At night you could hang out at Tracy's Donut Shop listening Bob Dylan songs and in the daytime you could crash in the back room of the Psychedelic Shop for a few hours amongst, the music, the sitars, the incense and the blacklights. Sometimes at night the Park Station cops would sweep the streets looking for runaways and enlarged pupils, no not big students, but chemical reactions in the eyes and bust people left and right, I guess politically mostly those of us on the Left! Whenever they started heading down for a sweep the word went out and evrybody scattered like birds on the wing.

It was a neighborhood of Grateful Deads, Hells Angels, and yep, even Charles Manson lived on Cole Street for awhile so there is the dark side of tie-dyed! Bands would get up on the flatbed trucks in the Panhandle and entertain and the Diggers would feed the masses beans and hamburger around 4pm most days.

The Filmore was a cheap date and for pennies you could see some of the greatest amalgams of acts on the planet and get a free apple on the way in too!

'67 saw the largest assemblage yet and things were getting crowded. Bus tours, wannabe's and junkies started moving in and soon Hip Was Dead and actually buried that year. The Summer of Love was about to fade into memory and was at that point I moved out of the Haight and into North Beach again. Soon I made my way back east and like anyone without any discernable skills, went into Radio!
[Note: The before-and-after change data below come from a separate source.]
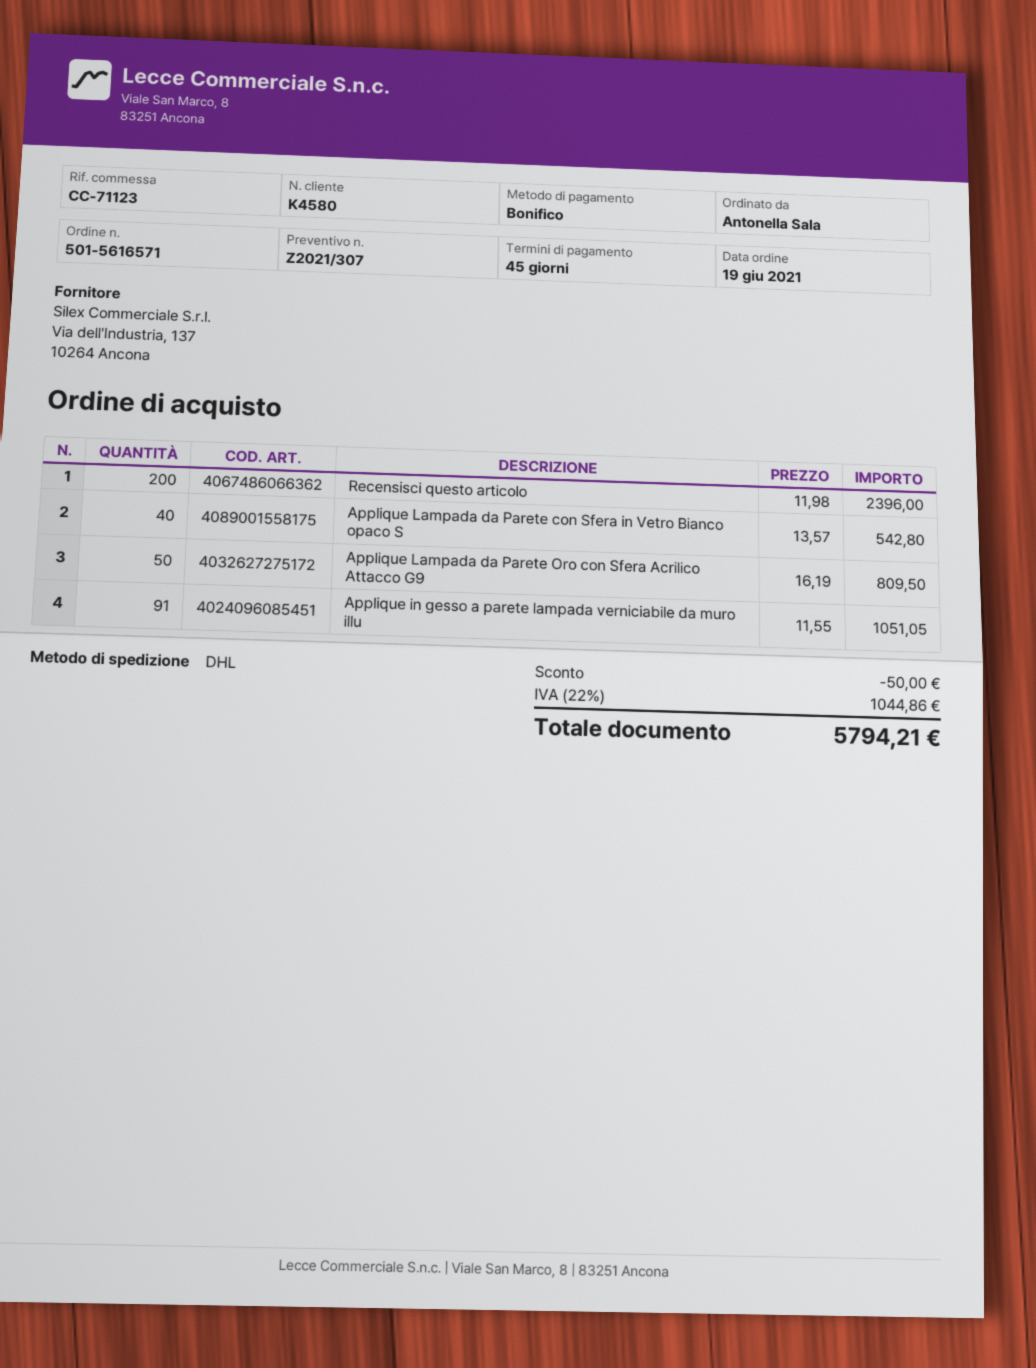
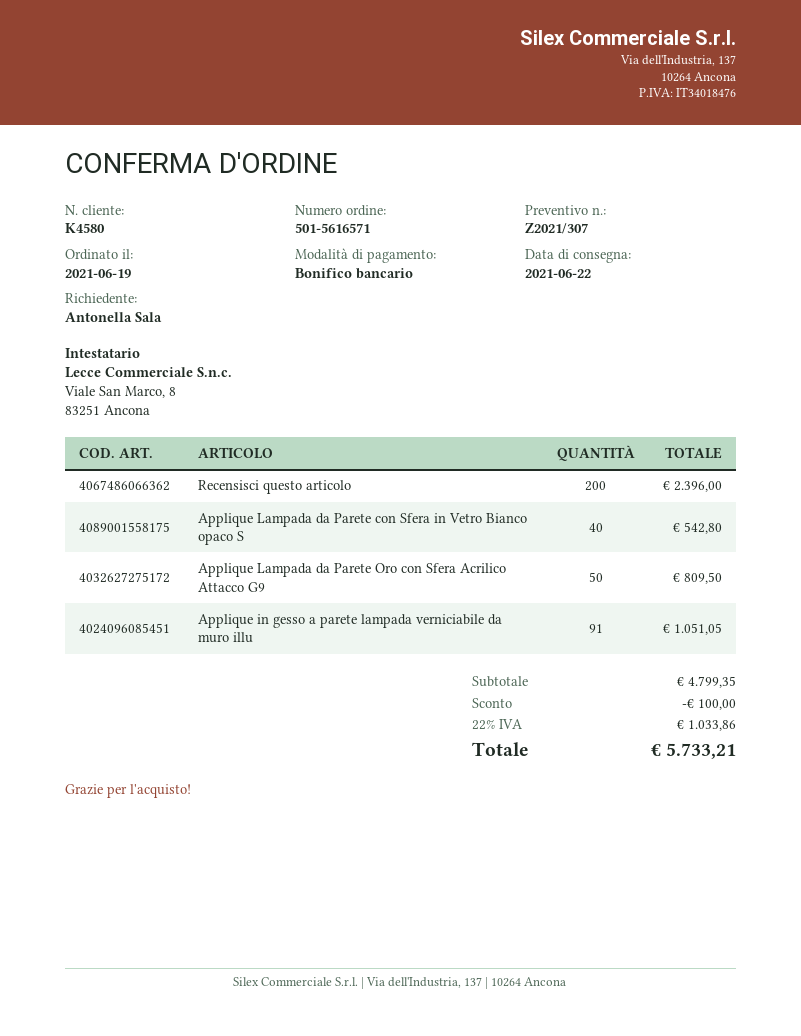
discount: 50.00 -> 100.00
tax: 22% = 1044.86 -> 22% = 1033.86
total: 5794.21 -> 5733.21

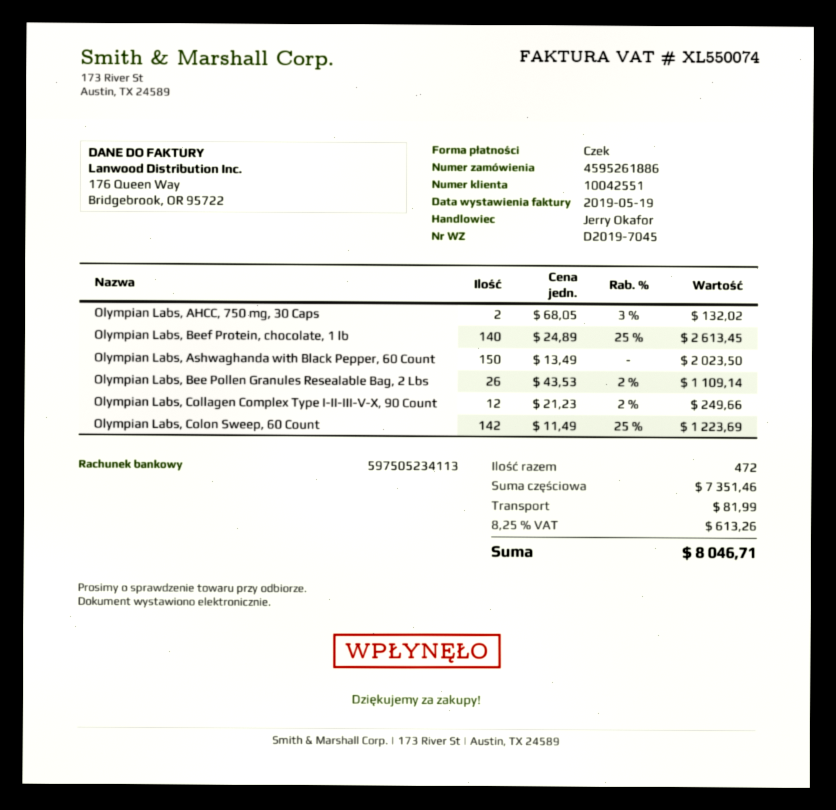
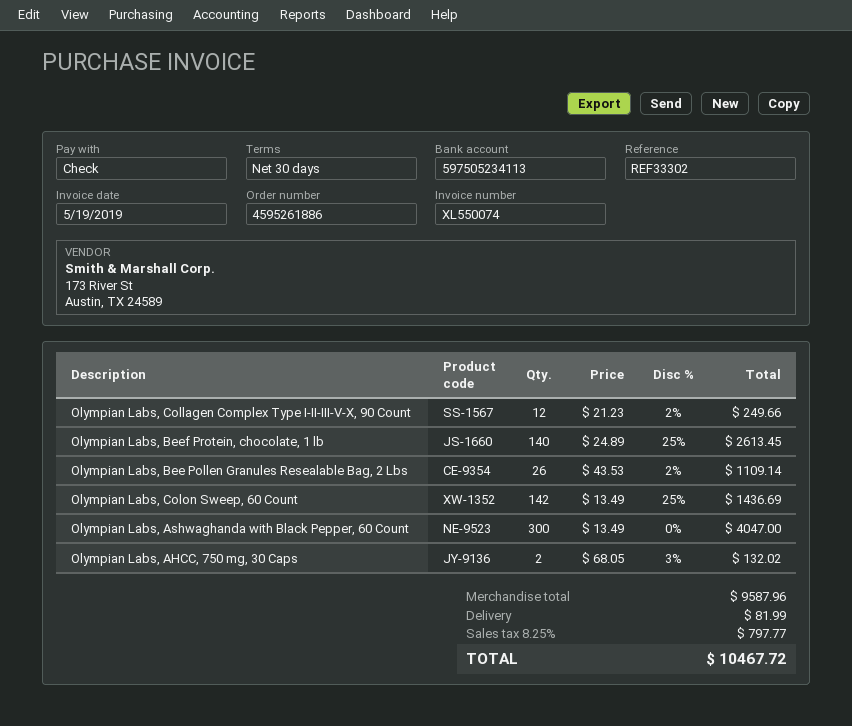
Olympian Labs, Ashwaghanda with Black Pepper, 60 Count: 150 x 13.49 = 2023.50 -> 300 x 13.49 = 4047.00
Olympian Labs, Colon Sweep, 60 Count: 142 x 11.49 - 25% = 1223.69 -> 142 x 13.49 - 25% = 1436.69
subtotal: 7351.46 -> 9587.96
tax: 8.25% = 613.26 -> 8.25% = 797.77
total: 8046.71 -> 10467.72

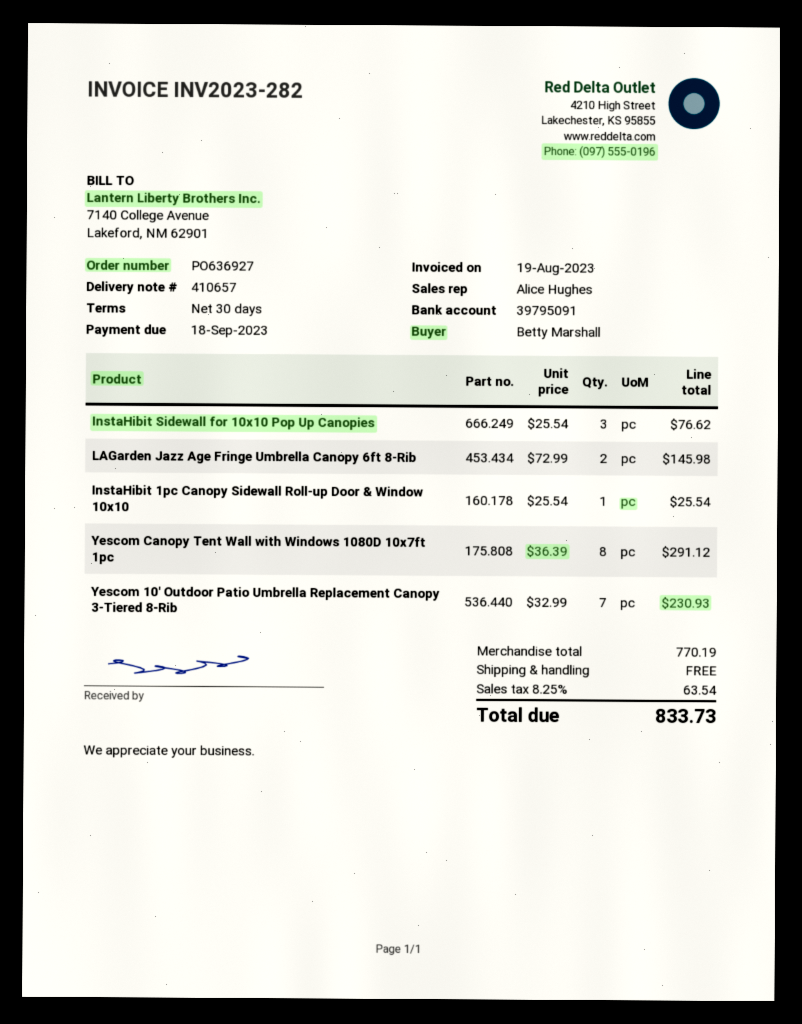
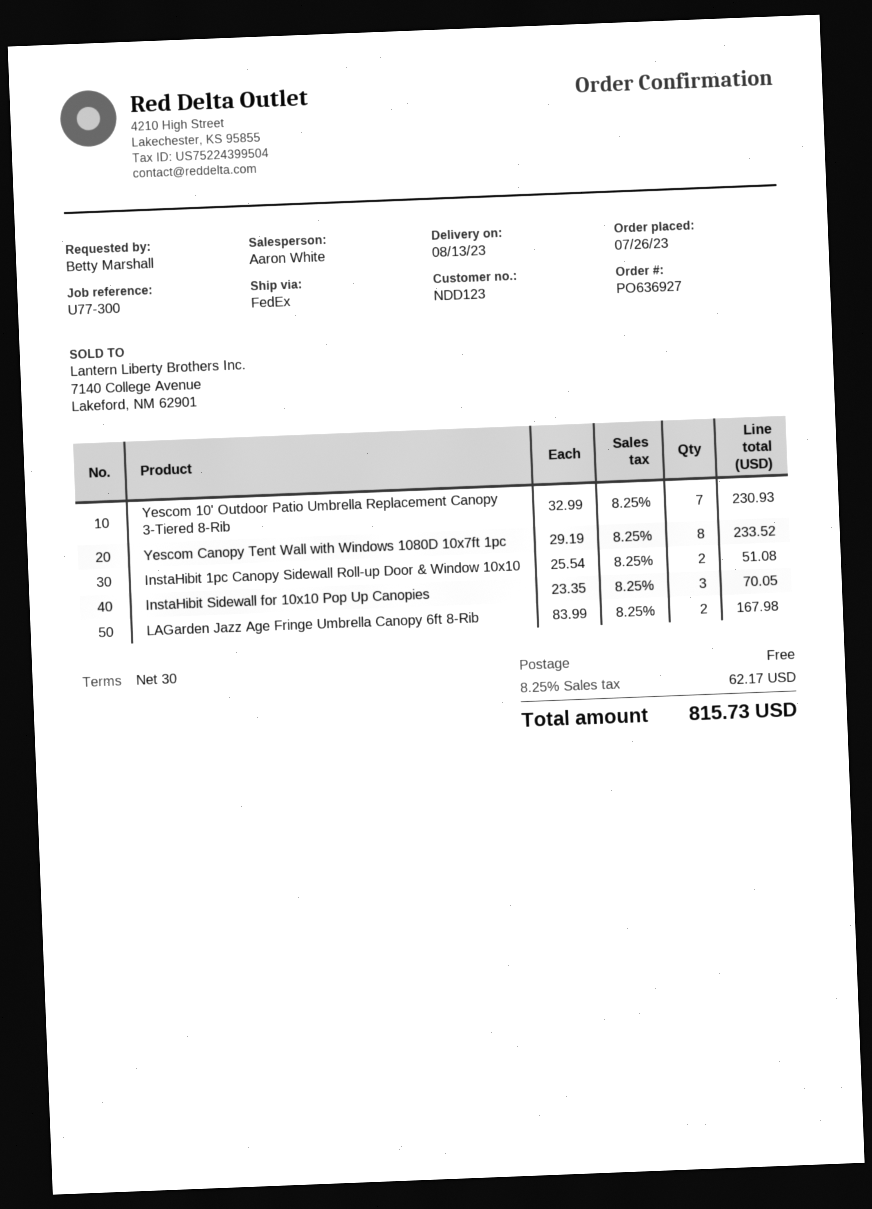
sales rep: Alice Hughes -> Aaron White
InstaHibit Sidewall for 10x10 Pop Up Canopies: 3 x 25.54 = 76.62 -> 3 x 23.35 = 70.05
LAGarden Jazz Age Fringe Umbrella Canopy 6ft 8-Rib: 2 x 72.99 = 145.98 -> 2 x 83.99 = 167.98
InstaHibit 1pc Canopy Sidewall Roll-up Door & Window 10x10: 1 x 25.54 = 25.54 -> 2 x 25.54 = 51.08
Yescom Canopy Tent Wall with Windows 1080D 10x7ft 1pc: 8 x 36.39 = 291.12 -> 8 x 29.19 = 233.52
tax: 8.25% = 63.54 -> 8.25% = 62.17
total: 833.73 -> 815.73

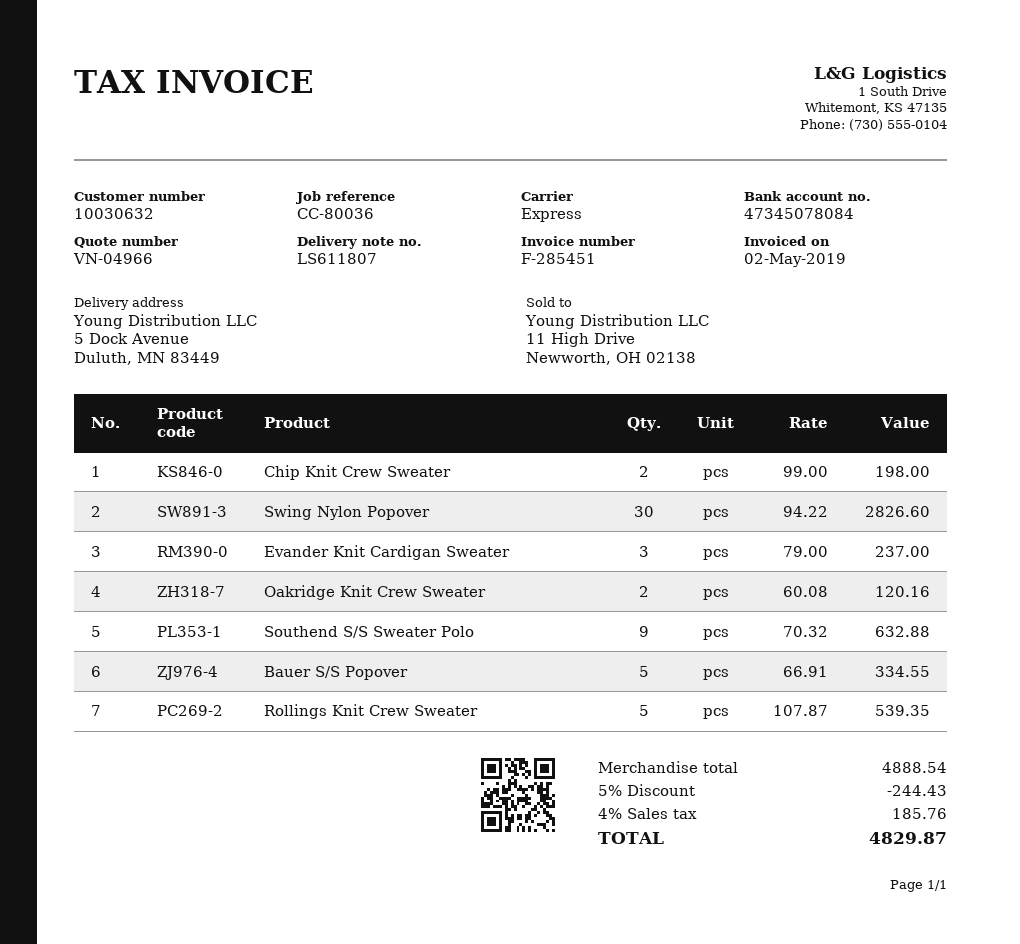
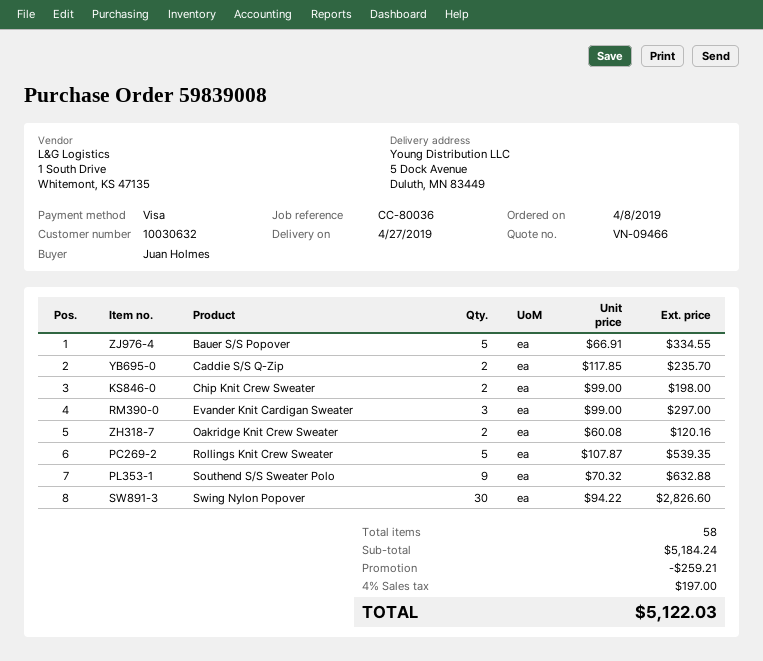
quote number: VN-04966 -> VN-09466
Evander Knit Cardigan Sweater: 3 x 79.00 = 237.00 -> 3 x 99.00 = 297.00
Caddie S/S Q-Zip: none -> 2 x 117.85 = 235.70
subtotal: 4888.54 -> 5184.24
discount: 244.43 -> 259.21
tax: 4% = 185.76 -> 4% = 197.00
total: 4829.87 -> 5122.03

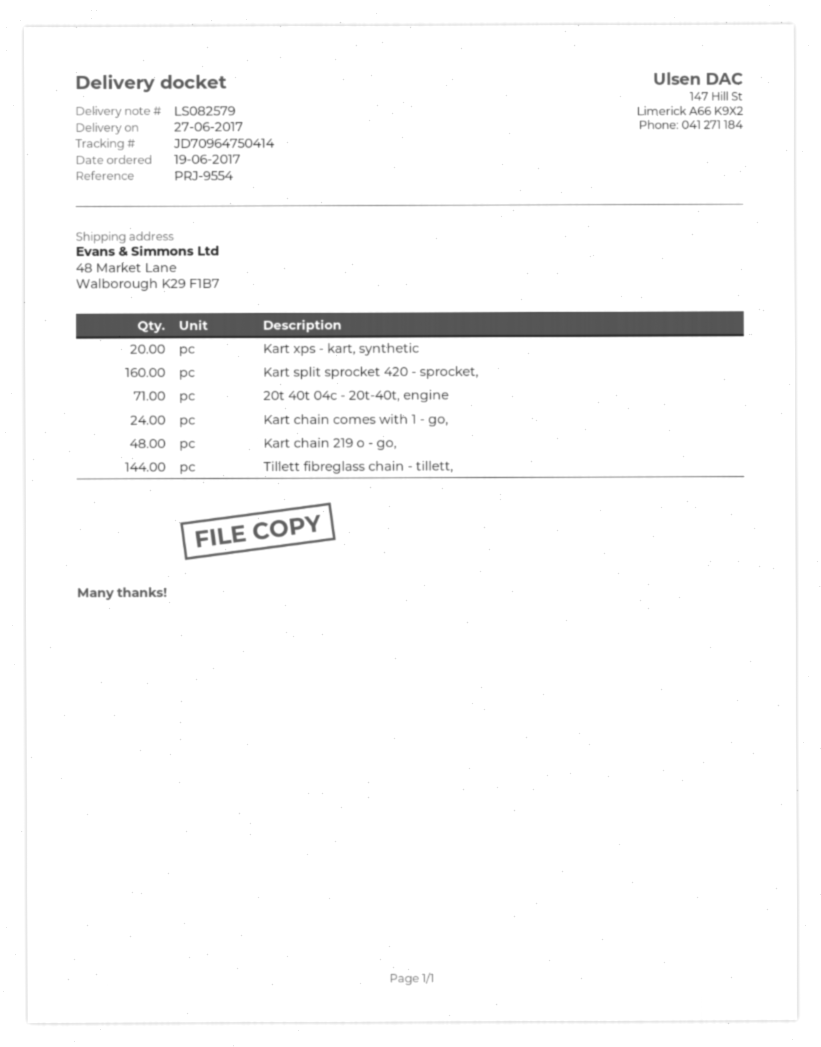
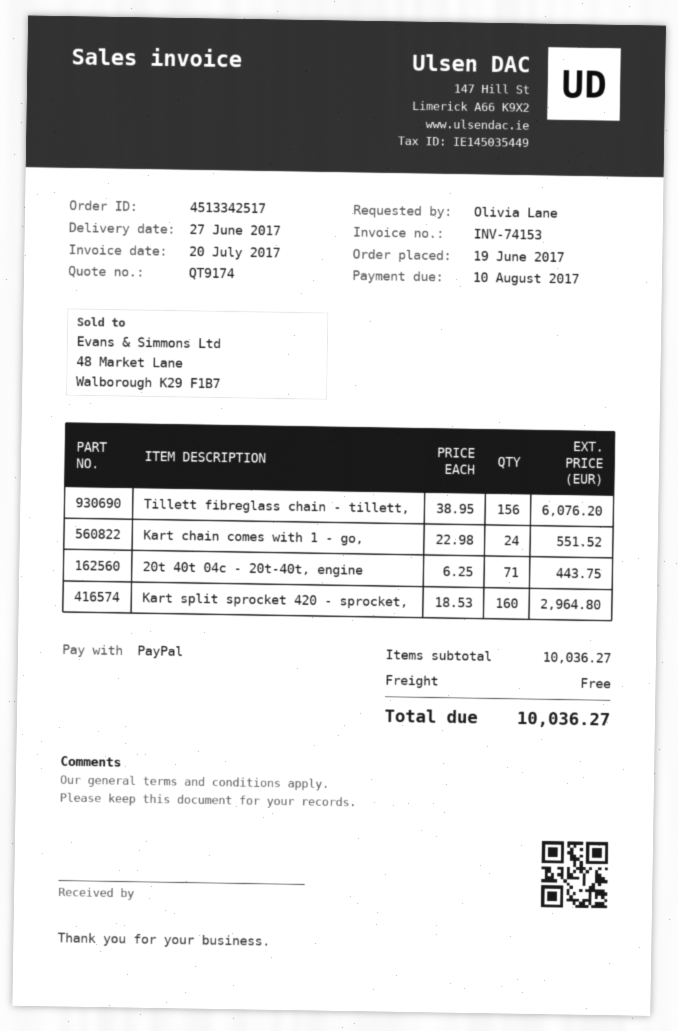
Kart xps - kart, synthetic: 20 -> none
Kart chain 219 o - go,: 48 -> none
Tillett fibreglass chain - tillett,: 144 -> 156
Years later in 1996 went down to the Haight with my kids to show them the neighborhood and started taking a picture of the GAP, old apartment now gone, up in smoke I suppose. Anyway, a street guy comes up to me and says "Man, why you takin' a picture of the GAP for"? I looked at him and said, "30 years ago that was my apartment" He looked, eyes got wide and he said, "Damn, let me take your picture with it in the background" He did, I have it today, and he got 5 bucks! The cost of spare change has gone up but well worth the price of that picture with me and my kids!

Question: (Jeri Maier)
That is fascinating! How about Route 66 - can you relate about the experiences you had and if you have done some travelling on it?"

ANSWER: (Mike Marino)
I was lucky in a way to actually travel on Route 66 when it actually was Highway 66 and not dotted with brown "historic" route signs..nope, it was the real deal then and as ornery a two lane as anyone could build. I did travel to and fro to the Midwest on occasion to visit my family and always on the way back either hitched the southern route (easier to get rides on it in those days than the closer Highway 50, plus it eliminated nights sleeping in the mountains in the cold fall and early spring). Once got a ride where you share the expenses out of Detroit so drove the whole length (from Joliet anyway in Illinois) with two others.

Food was cheap along the way and the desert always comfortable at the right time of the year. The cacti in bloom and the Panamint Mountains kind of purple like in the distance. Hitching was a recognized mode of travel in those days, however, wouldn't recommend it today. Steinbeck called it the "river of immigrants" as the Okies trudged to California, and in the '60s the floodtide of new immigrants also hit the road to paraphrase Kerouac here, "leave your youth behind in the east and seek your future in the west"..something like that.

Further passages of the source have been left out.